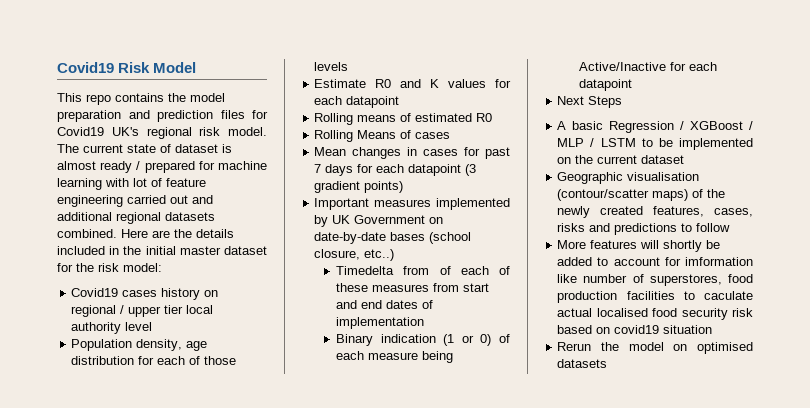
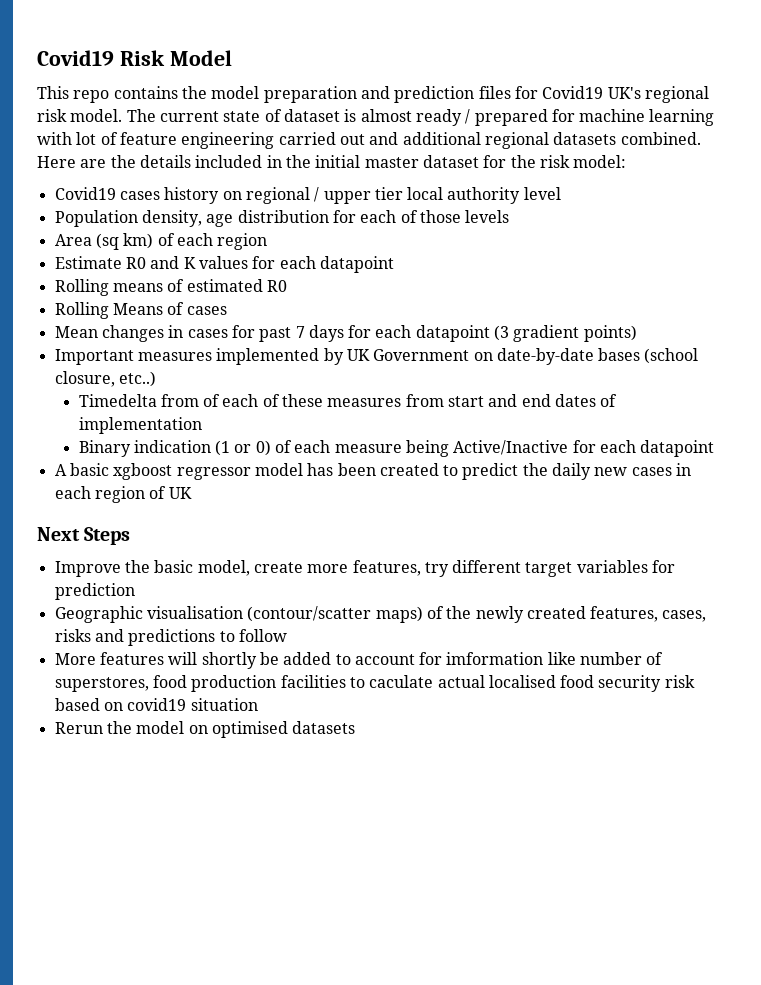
(349, 66) none -> [54,233,268,250] // Area (sq km) of each region
[557,96,623,108] [557,121,753,133] [557,138,753,150] [557,155,685,164] Next Steps // A basic Regression / XGBoost / MLP / LSTM to be implemented on the current dataset -> [54,463,692,480] [54,486,192,503] [37,527,131,545] [54,560,676,577] [54,583,135,600] A basic xgboost regressor model has been created to predict the daily new cases in each region of UK // Next Steps // Improve the basic model, create more features, try different target variables for prediction

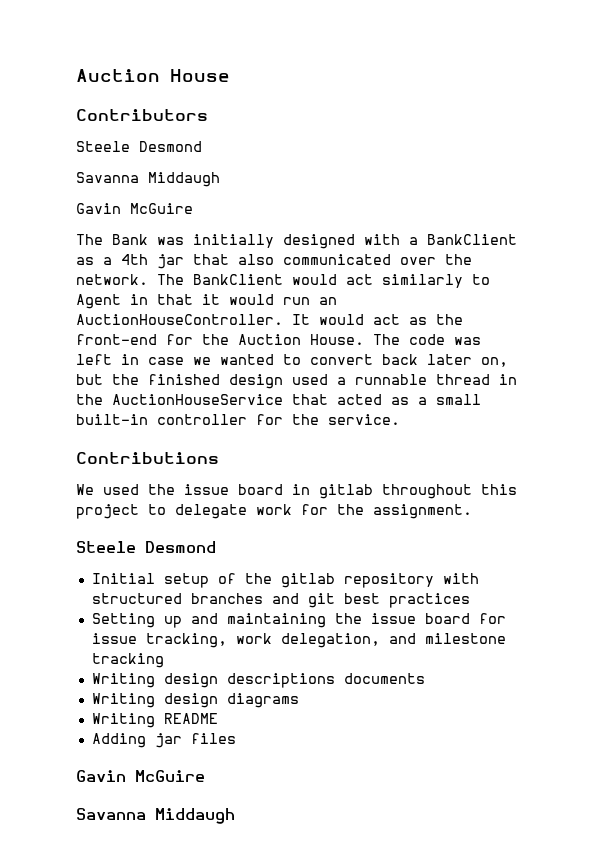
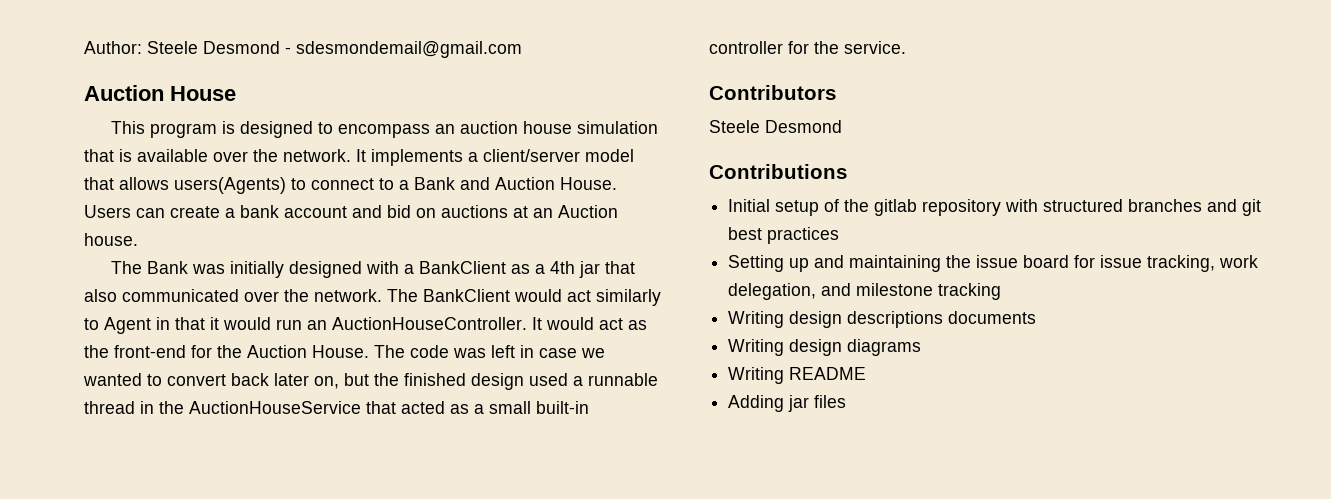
[76,69,230,82] [76,109,208,121] [76,141,202,152] [76,172,220,187] [76,203,193,214] Auction House // Contributors // Steele Desmond // Savanna Middaugh // Gavin McGuire -> [84,41,522,58] [84,85,236,101] [111,121,659,138] [84,149,634,166] [84,177,617,194] [84,205,618,218] [84,233,138,246] Author: Steele Desmond - sdesmondemail@gmail.com // Auction House // This program is designed to encompass an auction house simulation that is available over the network. It implements a client/server model that allows users(Agents) to connect to a Bank and Auction House. Users can create a bank account and bid on auctions at an Auction house.
[76,452,219,464] [76,484,517,499] [76,504,472,519] [76,541,216,553] Contributions // We used the issue board in gitlab throughout this project to delegate work for the assignment. // Steele Desmond -> [709,85,836,100] [709,120,842,133] [709,164,847,179] Contributors // Steele Desmond // Contributions
[76,770,205,782] [76,808,235,824] // Gavin McGuire // Savanna Middaugh -> (847, 401) none

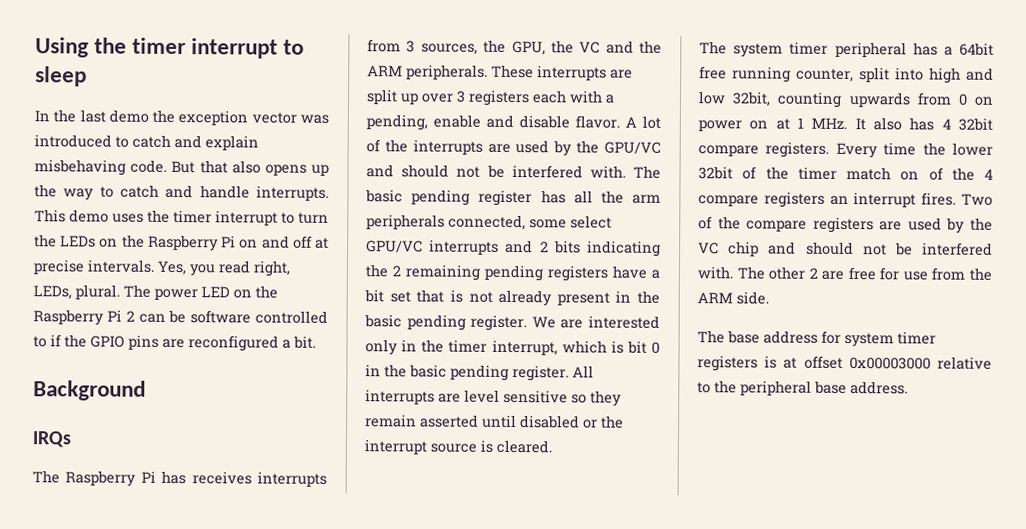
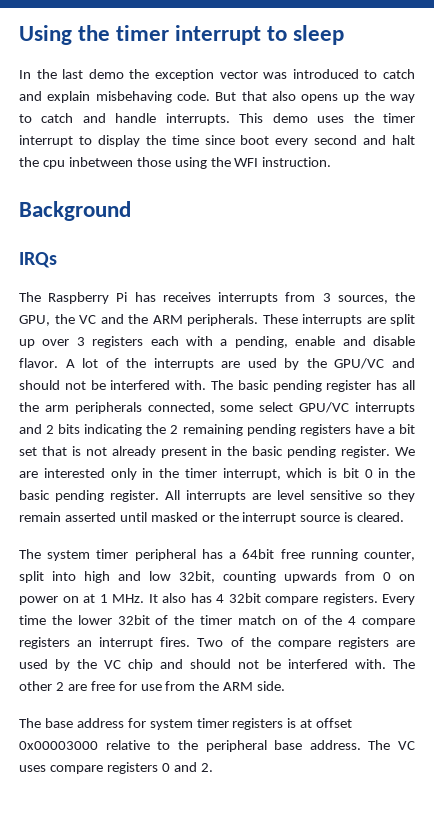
[298,212,329,224] [34,234,330,252] [33,259,291,277] [33,284,278,301] [33,309,328,326] [33,334,316,352] turn the LEDs on the Raspberry Pi on and off at precise intervals. Yes, you read right, LEDs, plural. The power LED on the Raspberry Pi 2 can be software controlled to if the GPIO pins are reconfigured a bit. -> [97,135,415,147] [19,157,332,169] display the time since boot every second and halt the cpu inbetween those using the WFI instruction.
[520,415,580,429] disabled -> [150,512,198,522] masked
(908, 388) none -> [368,740,415,750] [19,762,213,774] The VC uses compare registers 0 and 2.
_ _ _ _
- [What you will do]
Using the listing above, gather each line that holds the string "none" and copy it.

- [Written response]
(349, 66) none -> [54,233,268,250] // Area (sq km) of each region
[76,770,205,782] [76,808,235,824] // Gavin McGuire // Savanna Middaugh -> (847, 401) none
(908, 388) none -> [368,740,415,750] [19,762,213,774] The VC uses compare registers 0 and 2.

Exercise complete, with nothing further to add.